Komisyonun Yeşiller partili üyesi Wolfgang Wieland da, organize yeteneksizlikten ve bilerek görevi yerine getirmemekten söz ediyor. Bazı makamlar komisyonun istediği belgeleri aylarca bulamamış, bazılarıysa kaybetmiş. Hepsinin tek taraflı soruşturma yaptığı aşırı sağcı ve ırkçı eylemlere göz yumduğu hatta bu eylemleri önemsizleştirmeye çalıştığı kesin. Sosyal demokrat komisyon üyesi Eva Högl de, yabancı düşmanı ya da ırkçı demeye cesaret edemiyor belki ama üzerine basa basa emniyet görevlilerinin ön yargılı davrandıklarını anlatıyor. Högl, Federal İçişleri Bakanı Hans-Peter Friedrich’i ve Devlet Sekreteri Klaus-Dieter Fritsche’i komisyonun çalışmalarına taş koyduğu için eleştirmekten ise kaçınmıyor. Nitekim içişleri bakanlığının rapora son hali verirken, 118 bölüm hakkında çekincesini belirttiği ve bunlardan 47 sinin silinmesini istediği ortaya çıktı. Bakanlık gerekçe olarak da devletin bütünlüğü ve Anayasayı koruma dairelerinin imajının tehlikeye düşebileceği göstermiş. Eleştirilerden savcılıklar ve olayı “döner cinayetleri” başlıklarıyla önemsiz kılan medya kuruluşları da nasibini alıyor.

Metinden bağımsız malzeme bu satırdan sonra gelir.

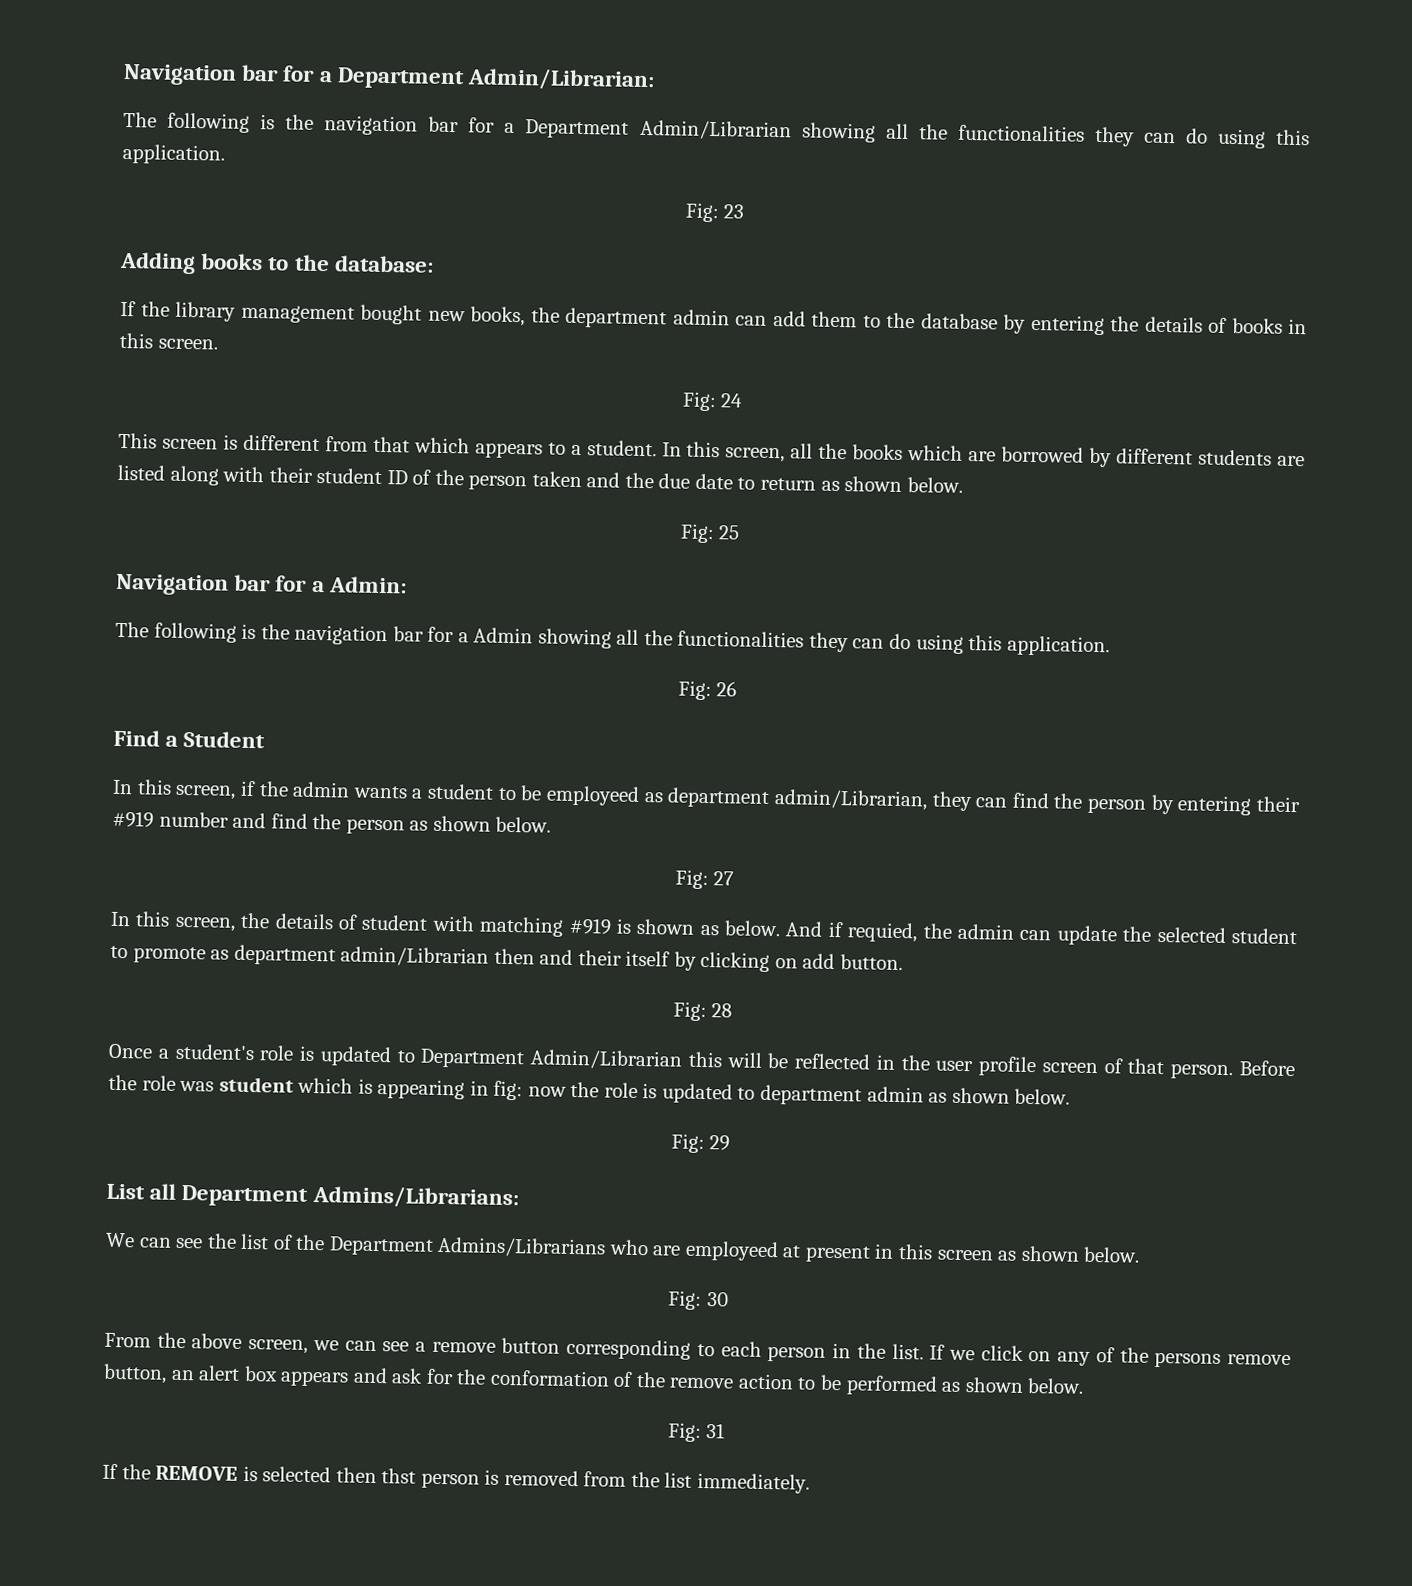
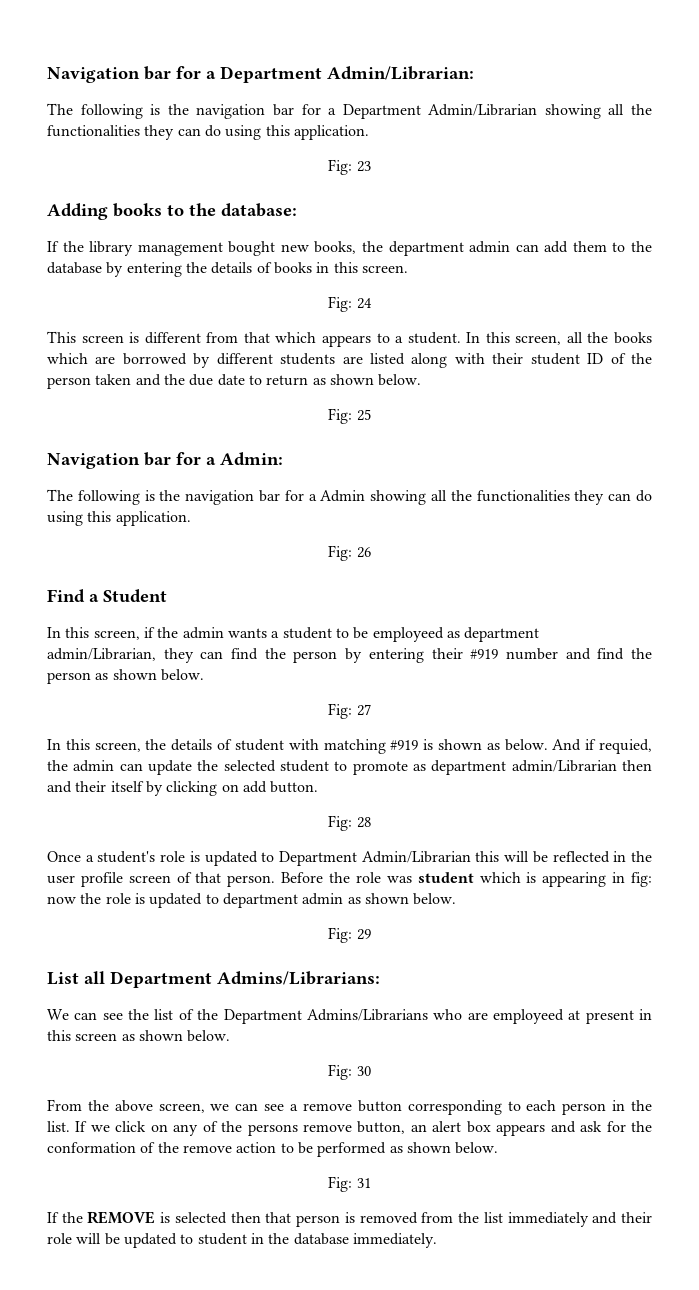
[381,1468,417,1484] thst -> [265,1212,292,1223] that
(693, 1480) none -> [507,1212,653,1227] [47,1233,349,1248] immediately and their role will be updated to student in the database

Komisyon raporundan anlaşılıyor ki, farklı eyaletlerdeki farklı gizli servis ve emniyet teşkilatları cinayetlerden önce olduğu gibi cinayetler sırasında ve sonrasında da işbirliği yapmayı beceremediği gibi, adeta birbirine karşı çalışmışlar. Teröristler de sanki bunu biliyor gibi, Thüringen Eyaleti’nde yer altına giderken, Sachsen Eyaleti’nde ikamet etmiş, cinayetleri ise başka başka eyaletlerde işlemiş! En kötüsü de aynı silahla işlenen cinayetlerin hemen hepsi Türk ya da yabancı kökenlilere yönelik olmasına rağmen güvenlik mensupları adi suç statüsünde soruşturma yürütmüşler ve ırkçı saldırı statüsüne sokmak için bir terör örgütünün bu cinayetleri üstlenmesini beklemişler. Komisyon, çalışmalarını sürdürürken aslında şu sorular üzerinde yoğunlaştı: Devlet cinayetlerden haberdar mıydı? Gizli servislerden biri NSU üçlüsünü koruyor muydu? Bu nedenle mi, üçlü ortaya çıktıktan sonra dosyaların bir kısmı imha edildi? Raporun bu ve benzer sorulara verdiği yanıt; HAYIR. SPD’li Eva Högl, “her kırıntıyı mercek altına aldık ama bu doğrultuda bir kanıt bulamadık” diyor. Bir buçuk yıl içinde 12 bin adet dosyayı inceleyen, 100 den fazla tanığı dinleyen, 349 saat boyunca oturum yapan Komisyon’un raporuna göre, emniyet ve istihbarat görevlilerinin hata, ihmal ya da dikkatsizliği sonucu, NSU üçlüsü 7 yıl boyunca iz bırakmadan 10 cinayet işledi, iki bombalı saldırı düzenledi ve 15 soygun yapmayı başardı. Aslında bugüne kadar bilinenlere yeni bir şey eklemeyen bin sayfalık rapora genel bir başlık atsak, bulabileceğimiz en iyi kelime KOLEKTİF İHMAL olurdu. KOLEKTİF KAZA gibi sanki. Açıkçası insanın pek de inanası gelmiyor.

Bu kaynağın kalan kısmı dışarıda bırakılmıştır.